Posted on 30 May 2013 by Neilson
A group of investors can sue the audit firm KPMG for its role in certifying the financial statements of two hedge funds that invested their money with Bernard Madoff, an appeals court has affirmed.
In a decision last week, the Massachusetts Appeals Court ruled that 26 investors who lost a collective $20 million in the Madoff fraud may proceed in their lawsuit against KPMG. In their case, originally filed in 2010, the plaintiffs allege the giant firm did not adequately perform its audit and tax functions, failing to bring to light red flags that might have alerted them to the scheme.

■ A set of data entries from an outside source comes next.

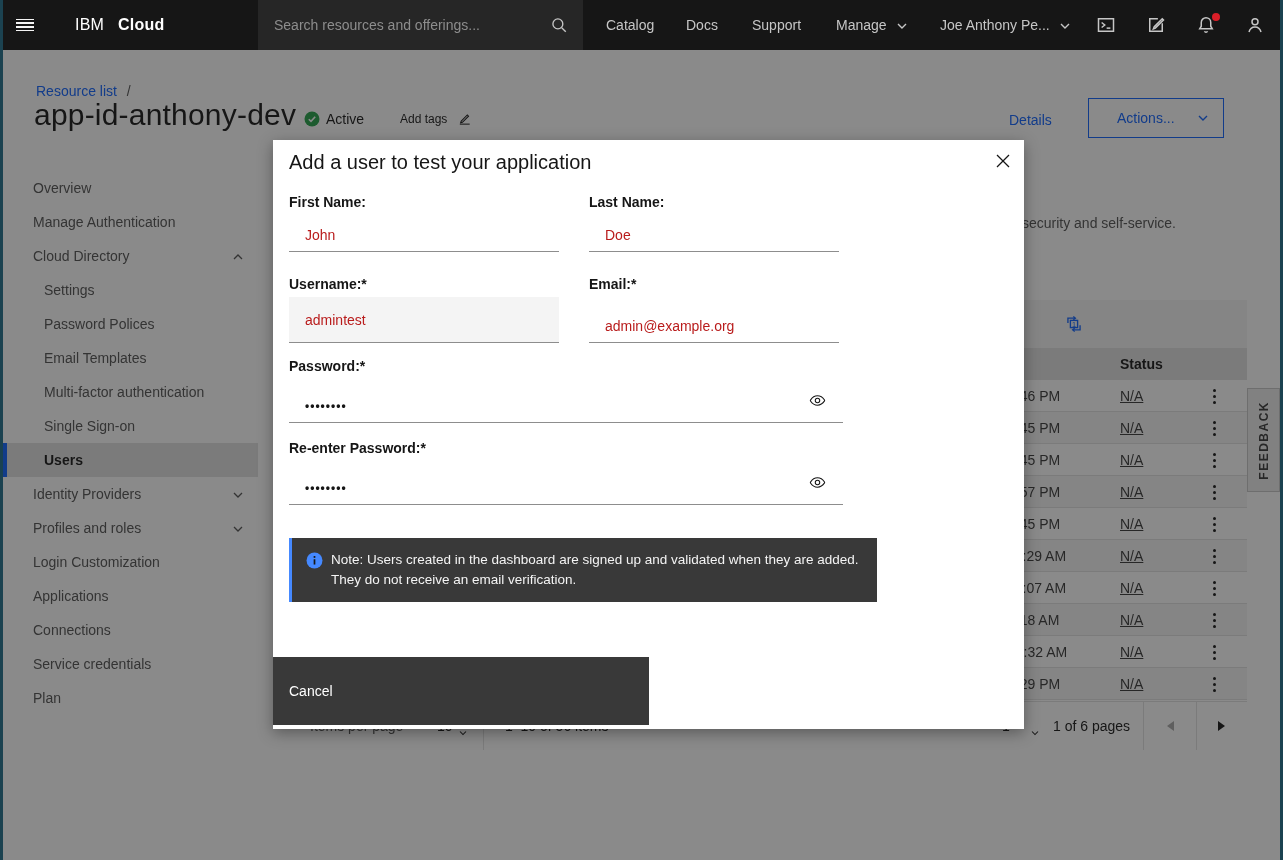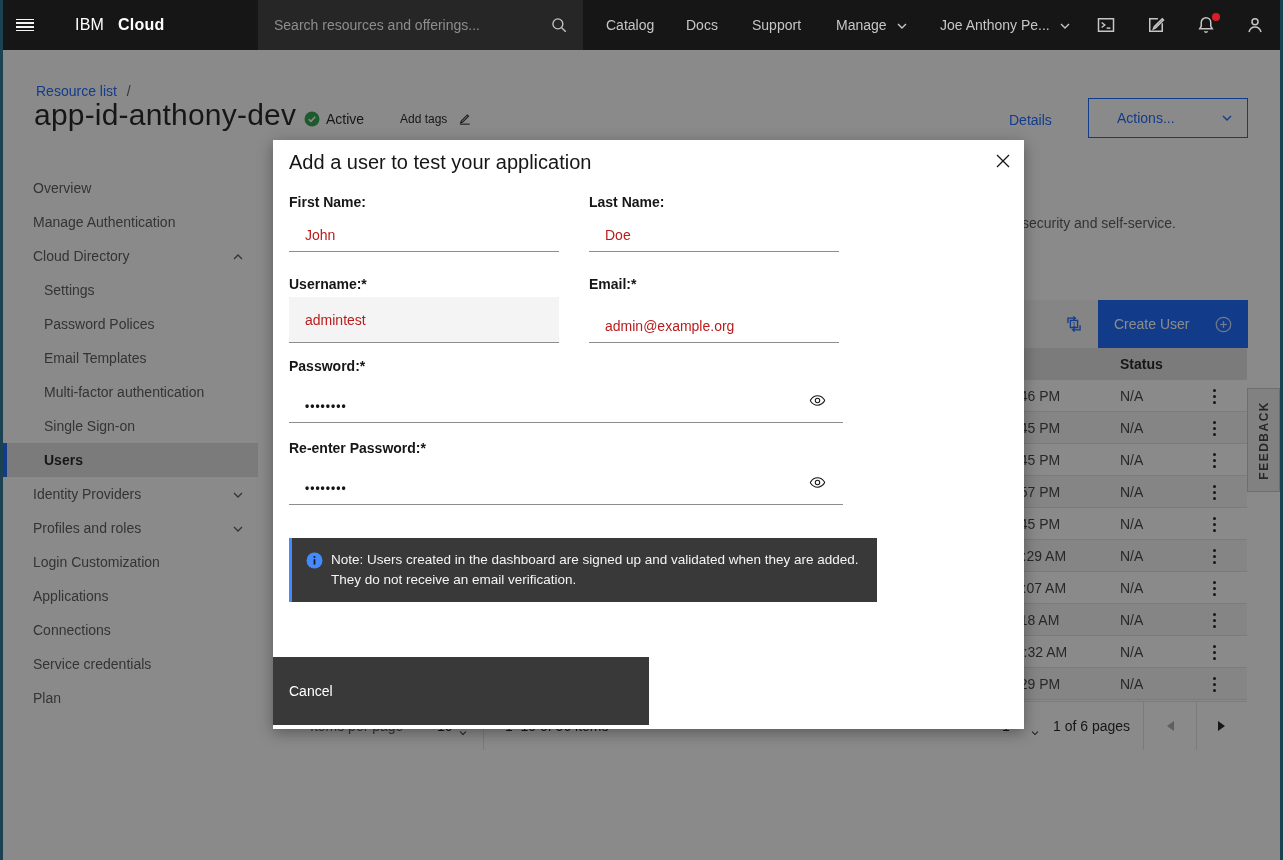--- a/index.html
+++ b/index.html
@@ -27,21 +27,21 @@
   #content { left:0; top:50px; width:1283px; height:810px; background:#fff; }
   #crumb { left:36px; top:33px; font-size:14px; }
   #crumb a { color:#0f62fe; text-decoration:none; cursor:pointer; }
   #crumb .sep { color:#525252; margin-left:6px; }
   #ptitle { left:34px; top:48px; font-size:30px; font-weight:300; color:#161616; letter-spacing:.2px; }
   #activeBadge { left:304px; top:61px; display:flex; font-size:14px; color:#161616; }
   #activeBadge svg { margin-right:6px; }
   #addTags { left:400px; top:61px; display:flex; align-items:center; font-size:12px; color:#161616; cursor:pointer; }
   #addTags svg { margin-left:10px; }
   #detailsLink { left:1009px; top:62px; font-size:14px; color:#0f62fe; cursor:pointer; }
-  #actionsBox { left:1088px; top:48px; width:160px; height:40px; border:1px solid #0f62fe; color:#0f62fe;
+  #actionsBox { left:1088px; top:48px; width:136px; height:40px; border:1px solid #0f62fe; color:#0f62fe;
     font-size:14px; display:flex; align-items:center; justify-content:space-between; padding:0 14px 0 28px; cursor:pointer; background:#fff; }
 
   
   .snav { left:3px; width:255px; height:34px; display:flex; align-items:center; font-size:14px; color:#525252;
     padding-left:30px; cursor:pointer; justify-content:space-between; padding-right:14px; }
   .snav.sub { padding-left:41px; }
   .snav.sel { background:#e0e0e0; border-left:4px solid #0f62fe; padding-left:37px; color:#161616; font-weight:700; }
   .snav .chev2 { color:#525252; }
 
   #desc { right:107px; top:165px; font-size:14px; color:#525252; white-space:nowrap; }
@@ -49,21 +49,21 @@
   
   #toolbar { left:289px; top:250px; width:958px; height:48px; background:#f4f4f4; }
   #importBtn { left:1050px; top:250px; width:48px; height:48px; display:flex; align-items:center; justify-content:center; cursor:pointer; }
   #createUser { left:1098px; top:250px; width:150px; height:48px; background:#0f62fe; color:#fff; font-size:14px;
     display:flex; align-items:center; justify-content:space-between; padding:0 16px; cursor:pointer; }
   #thead { left:289px; top:298px; width:958px; height:32px; background:#e0e0e0; }
   #thStatus { left:1120px; top:306px; font-size:14px; font-weight:700; color:#161616; }
   .trow { left:289px; width:958px; height:32px; border-bottom:1px solid #e0e0e0; background:#fff; cursor:pointer; }
   .trow.alt { background:#f4f4f4; }
   .tcell-time { left:1008px; font-size:14px; color:#393939; }
-  .tcell-status { left:1120px; font-size:14px; color:#393939; }
+  .tcell-status { left:1120px; font-size:14px; color:#393939;text-decoration:underline; }
   .ovfl { left:1198px; width:32px; height:32px; display:flex; flex-direction:column; align-items:center; justify-content:center; gap:3px; cursor:pointer; }
   .ovfl i { width:3px; height:3px; border-radius:50%; background:#161616; }
 
   
   #pgbar { left:289px; top:651px; width:958px; height:49px; background:#fff; border-top:1px solid #e0e0e0; }
   .pgtxt { top:668px; font-size:14px; color:#525252; }
   .pgdark { color:#161616; }
   .pgdiv { top:651px; width:1px; height:49px; background:#e0e0e0; }
   .pgbtn { top:651px; width:52px; height:49px; display:flex; align-items:center; justify-content:center; cursor:pointer; }
 
@@ -274,28 +274,20 @@
 
     <div id="toolbar" class="abs"></div>
     <div id="importBtn" class="abs">
       <svg width="18" height="18" viewBox="0 0 16 16" fill="none" stroke="#0f62fe" stroke-width="1.2">
         <rect x="4.8" y="4.8" width="6.4" height="6.4"></rect>
         <text x="8" y="10.3" font-size="6.5" fill="#0f62fe" stroke="none" text-anchor="middle" font-family="sans-serif">1</text>
         <polyline points="2.6,7 2.6,2.8 8.8,2.8"></polyline>
           <polyline points="7.4,1.4 9.2,2.8 7.4,4.2"></polyline>
         <polyline points="13.4,9 13.4,13.2 7.2,13.2"></polyline>
           <polyline points="8.6,11.8 6.8,13.2 8.6,14.6"></polyline>
-      </svg>
-    </div>
-    <div id="createUser" class="abs">
-      <span>Create User</span>
-      <svg width="17" height="17" viewBox="0 0 16 16" fill="none" stroke="#d0d9ff" stroke-width="1.2">
-        <circle cx="8" cy="8" r="6.8"></circle>
-          <line x1="8" y1="4.8" x2="8" y2="11.2"></line>
-          <line x1="4.8" y1="8" x2="11.2" y2="8"></line>
       </svg>
     </div>
 
     <div id="thead" class="abs"></div>
     <div id="thStatus" class="abs">Status</div>
 
     <div class="abs trow" style="top:330px"></div>
     <div class="abs trow alt" style="top:362px"></div>
     <div class="abs trow" style="top:394px"></div>
     <div class="abs trow alt" style="top:426px"></div>

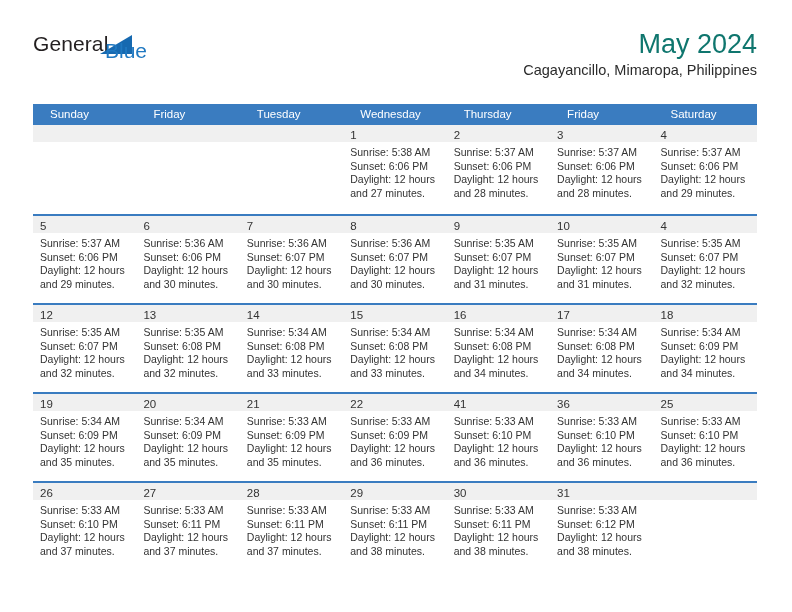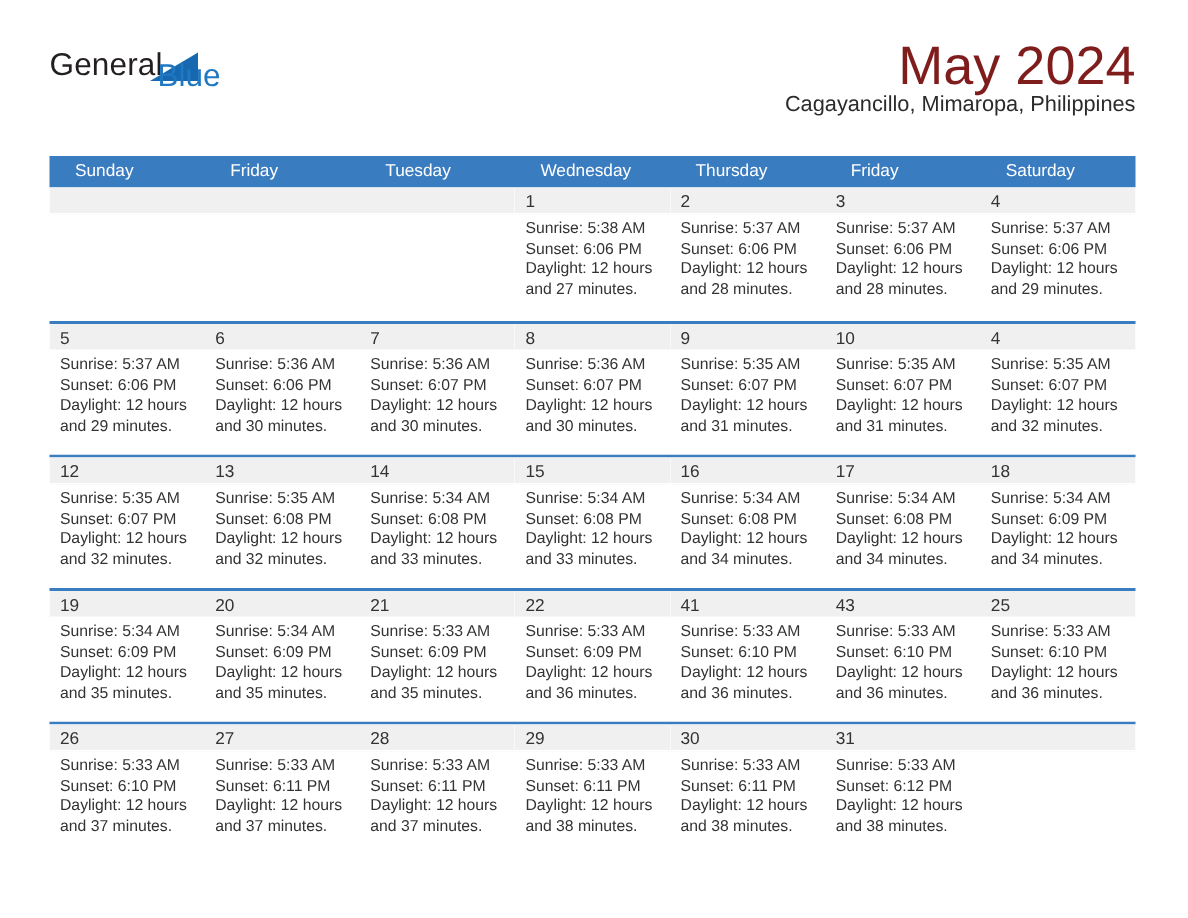--- a/index.html
+++ b/index.html
@@ -64,22 +64,22 @@
     border-bottom: 19px solid #1669b0;
   }
 
   .title-wrap {
     position: absolute;
     right: 0;
     top: 0;
     text-align: right;
   }
   .month-title {
-    font-size: 36px;
-    color: #7f1d1d;
+    font-size: 27px;
+    color: #0f766e;
     line-height: 32px;
     white-space: nowrap;
   }
   .location-title {
     font-size: 14.5px;
     color: #2b2b2b;
     line-height: 20px;
     margin-top: 0;
     white-space: nowrap;
   }
@@ -398,21 +398,21 @@
       <div class="day-cell">
         <div class="day-num-strip"><span class="day-num">41</span></div>
         <div class="day-body">
           <div>Sunrise: 5:33 AM</div>
           <div>Sunset: 6:10 PM</div>
           <div>Daylight: 12 hours</div>
           <div>and 36 minutes.</div>
         </div>
       </div>
       <div class="day-cell">
-        <div class="day-num-strip"><span class="day-num">43</span></div>
+        <div class="day-num-strip"><span class="day-num">36</span></div>
         <div class="day-body">
           <div>Sunrise: 5:33 AM</div>
           <div>Sunset: 6:10 PM</div>
           <div>Daylight: 12 hours</div>
           <div>and 36 minutes.</div>
         </div>
       </div>
       <div class="day-cell">
         <div class="day-num-strip"><span class="day-num">25</span></div>
         <div class="day-body">

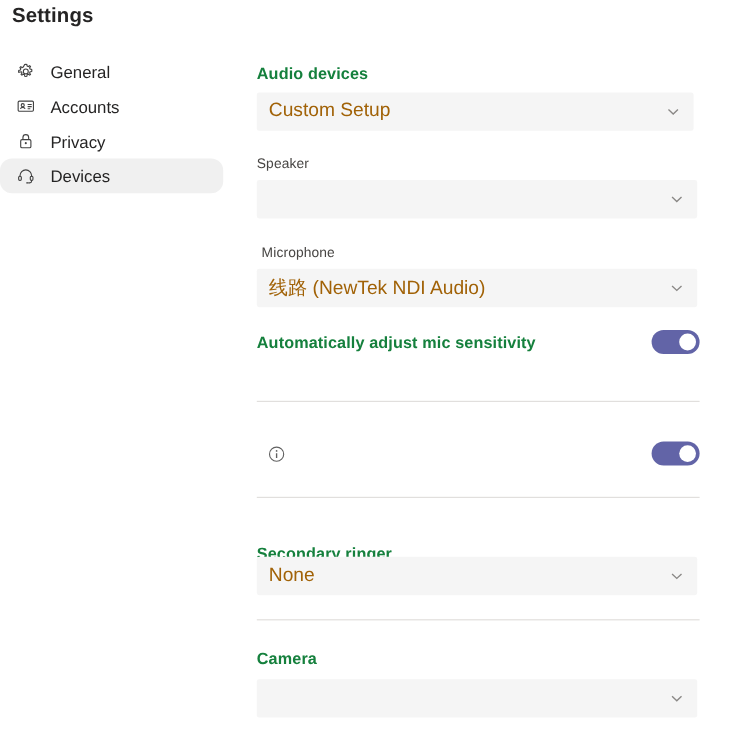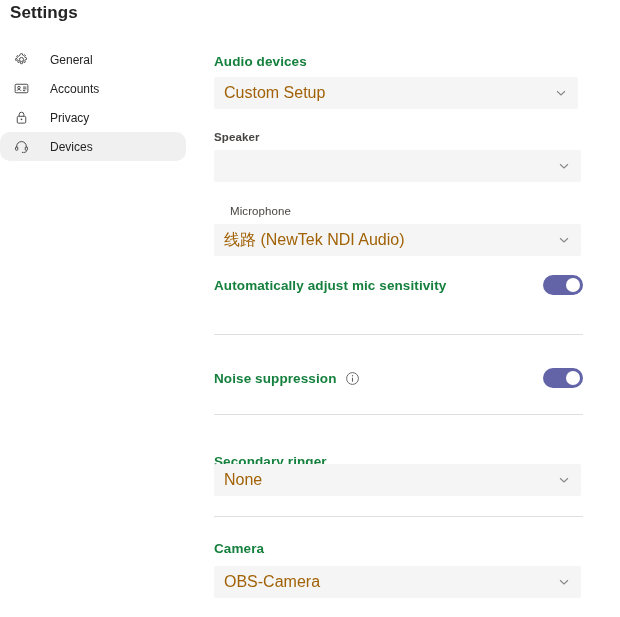--- a/index.html
+++ b/index.html
@@ -51,22 +51,22 @@
     width: 18px;
     height: 18px;
     flex: 0 0 18px;
     display: flex;
     align-items: center;
     justify-content: center;
     color: #424242;
   }
   .nav-icon svg { display: block; }
   .nav-label {
-    margin-left: 20px;
-    font-size: 12px;
+    margin-left: 12px;
+    font-size: 14px;
     color: #252424;
     line-height: 1;
   }
 
   
   #content {
     position: absolute;
     left: 214px;
     top: 0;
     width: 372px;
@@ -223,31 +223,31 @@
 
   <div class="abs dropdown" style="left:0; top:77px; width:364px;">
     <span class="dropdown-value">Custom Setup</span>
     <span class="chevron">
       <svg viewBox="0 0 16 16" width="14" height="14" fill="none" stroke="currentColor" stroke-width="1.3">
         <path d="M3.5 6L8 10.3 12.5 6"></path>
       </svg>
     </span>
   </div>
 
-  <div class="abs field-label" style="left:0; top:131px;font-weight:bold;">Speaker</div>
+  <div class="abs field-label" style="left:0; top:131px;">Speaker</div>
 
   <div class="abs dropdown" style="left:0; top:150px; width:367px;">
     <span class="chevron">
       <svg viewBox="0 0 16 16" width="14" height="14" fill="none" stroke="currentColor" stroke-width="1.3">
         <path d="M3.5 6L8 10.3 12.5 6"></path>
       </svg>
     </span>
   </div>
 
-  <div class="abs field-label" style="left:16px; top:205px;">Microphone</div>
+  <div class="abs field-label" style="left:4px; top:205px;">Microphone</div>
 
   <div class="abs dropdown" style="left:0; top:224px; width:367px;">
     <span class="dropdown-value">线路 (NewTek NDI Audio)</span>
     <span class="chevron">
       <svg viewBox="0 0 16 16" width="14" height="14" fill="none" stroke="currentColor" stroke-width="1.3">
         <path d="M3.5 6L8 10.3 12.5 6"></path>
       </svg>
     </span>
   </div>
 
@@ -257,21 +257,20 @@
     </div>
     <div class="toggle">
       <span class="knob"></span>
     </div>
   </div>
 
   <div class="abs divider" style="left:0; top:334px; width:369px;"></div>
 
   <div class="abs toggle-row" style="left:0; top:368px; width:369px;">
     <div class="toggle-row-left">
-      <span class="section-title">Noise suppression</span>
       <span class="info-icon">
         <svg viewBox="0 0 16 16" width="15" height="15" fill="none" stroke="currentColor" stroke-width="1">
           <circle cx="8" cy="8" r="6.3"></circle>
           <circle cx="8" cy="5.1" r=".75" fill="currentColor" stroke="none"></circle>
           <path d="M8 7.2v4.2" stroke-width="1.2"></path>
         </svg>
       </span>
     </div>
     <div class="toggle">
       <span class="knob"></span>
@@ -289,21 +288,20 @@
         <path d="M3.5 6L8 10.3 12.5 6"></path>
       </svg>
     </span>
   </div>
 
   <div class="abs divider" style="left:0; top:516px; width:369px;"></div>
 
   <div class="abs section-title" style="left:0; top:541px;">Camera</div>
 
   <div class="abs dropdown" style="left:0; top:566px; width:367px;">
-    <span class="dropdown-value">OBS-Camera</span>
     <span class="chevron">
       <svg viewBox="0 0 16 16" width="14" height="14" fill="none" stroke="currentColor" stroke-width="1.3">
         <path d="M3.5 6L8 10.3 12.5 6"></path>
       </svg>
     </span>
   </div>
 
 </main>
 
 </body></html>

KPMG, based in New York, had argued that the investors should be subject to arbitration, a private proceeding, rather than suing in open court. But the appeals court agreed with a lower ruling that the investors were not bound by any arbitration agreements.
KPMG declined to comment for this story. Kelly Pierce, a Minneapolis attorney for the plaintiffs, said the case will probably go to trial next year.
The two hedge funds in question are Rye Select Broad Market Prime Fund and the Rye Select Broad Market XL Fund. Both were managed by Tremont Partners, a unit of Massachusetts Mutual Life Insurance Co., and invested virtually all their assets with Madoff. Tremont and its Rye funds in 2011 agreed to pay more than $1 billion to the fund for Madoff victims, one of the largest settlements with the trustee in the case.
But Pierce, the attorney, said, Our clients have had no meaningful relief from the trustee. About a dozen of the investors in the lawsuit are from Massachusetts, she said.
Madoff is in prison for life for conducting a $65 billion fraud which collapsed in December 2008.